If you use `$group` with an array `_id` (e.g. `["_idSeason", "_idTournament"]`), avoid relying on `$_id` later in the pipeline.
Instead, **extract elements with `$arrayElemAt` and store them into explicit fields**, then use those fields in subsequent stages.

```python
pipeline = (
    PipelineBuilder()
    .group(
        group_by=["$idSeason", "$idTournament"],
        accumulators={"idTeams": {"$addToSet": "$idTeam"}},
    )
    .project({
        "idSeason": {"$arrayElemAt": ["$_id", 0]},
        "idTournament": {"$arrayElemAt": ["$_id", 1]},
        "idTeams": 1,
        # Optional: preserve array _id explicitly if you really need it later
        # "_id": "$_id",
    })
    .build()
)
```

This pattern reduces surprises and helps avoid errors like:
`$first's argument must be an array, but is object`.
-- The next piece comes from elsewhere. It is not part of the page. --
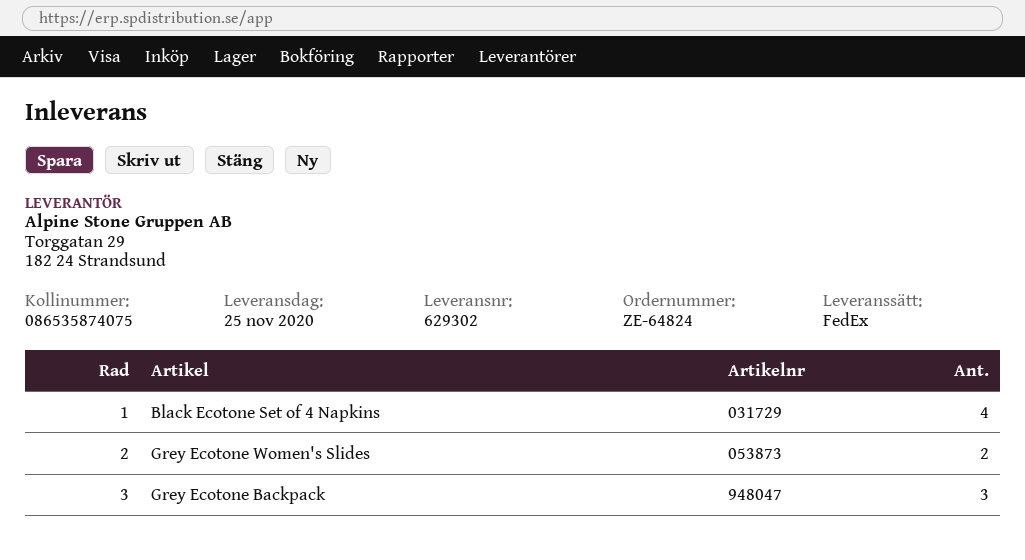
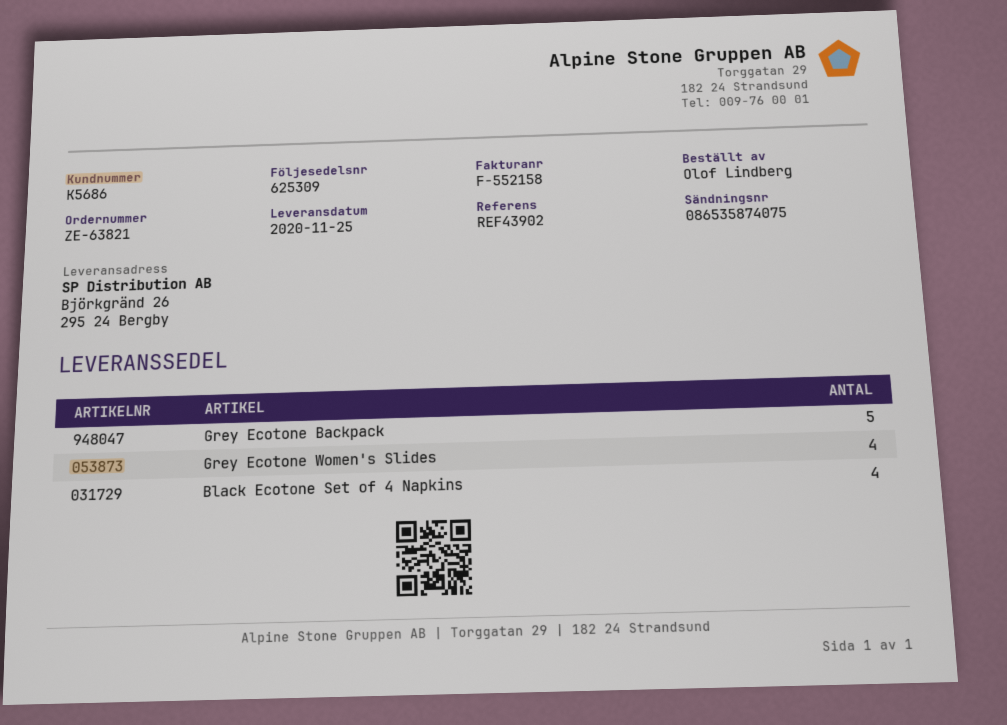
order number: ZE-64824 -> ZE-63821
delivery note number: 629302 -> 625309
Grey Ecotone Women's Slides: 2 -> 4
Grey Ecotone Backpack: 3 -> 5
#### Example: Pipeline Factories

```python
class PipelineFactory:
    """Factory for creating common pipeline patterns."""
    
    @staticmethod
    def base_article_pipeline():
        """Base pipeline for articles."""
        return (
            PipelineBuilder()
            .match({"status": "published"})
            .lookup(
                from_collection="authors",
                local_field="authorId",
                foreign_field="_id",
                as_field="author"
            )
        )
    
    @staticmethod
    def with_author_filter(builder, author_name: str):
        """Add author filter to pipeline."""
        return builder.copy().match({"author.name": author_name})
    
    @staticmethod
    def with_date_range(builder, start_date: str, end_date: str):
        """Add date range filter to pipeline."""
        return builder.copy().match({
            "publishedAt": {"$gte": start_date, "$lte": end_date}
        })

# Usage
base = PipelineFactory.base_article_pipeline()
johns_articles = PipelineFactory.with_author_filter(base, "John Doe")
recent_johns = PipelineFactory.with_date_range(
    johns_articles, 
    start_date="2024-01-01",
    end_date="2024-12-31"
).sort({"publishedAt": -1}).limit(10).build()
```

**Key Benefits:**
- Safe reuse: Base pipelines remain unchanged
- Functional composition: Build pipelines from smaller parts
- Caching friendly: Base pipelines can be safely cached
- No side effects: Functions can safely modify copies
- Thread-safe: Multiple threads can use copies independently

## Development

### Project Structure

```
mongo-pipebuilder/
├── src/
│   └── mongo_pipebuilder/
│       ├── __init__.py
│       └── builder.py
├── tests/
│   └── test_builder.py
├── examples/
│   └── examples.py
├── pyproject.toml
├── README.md
└── LICENSE
```

### Running Tests

```bash
pytest tests/
```

### Contributing

See [DEVELOPMENT.md](DEVELOPMENT.md) for development guidelines.

## License

MIT License - see [LICENSE](LICENSE) file for details.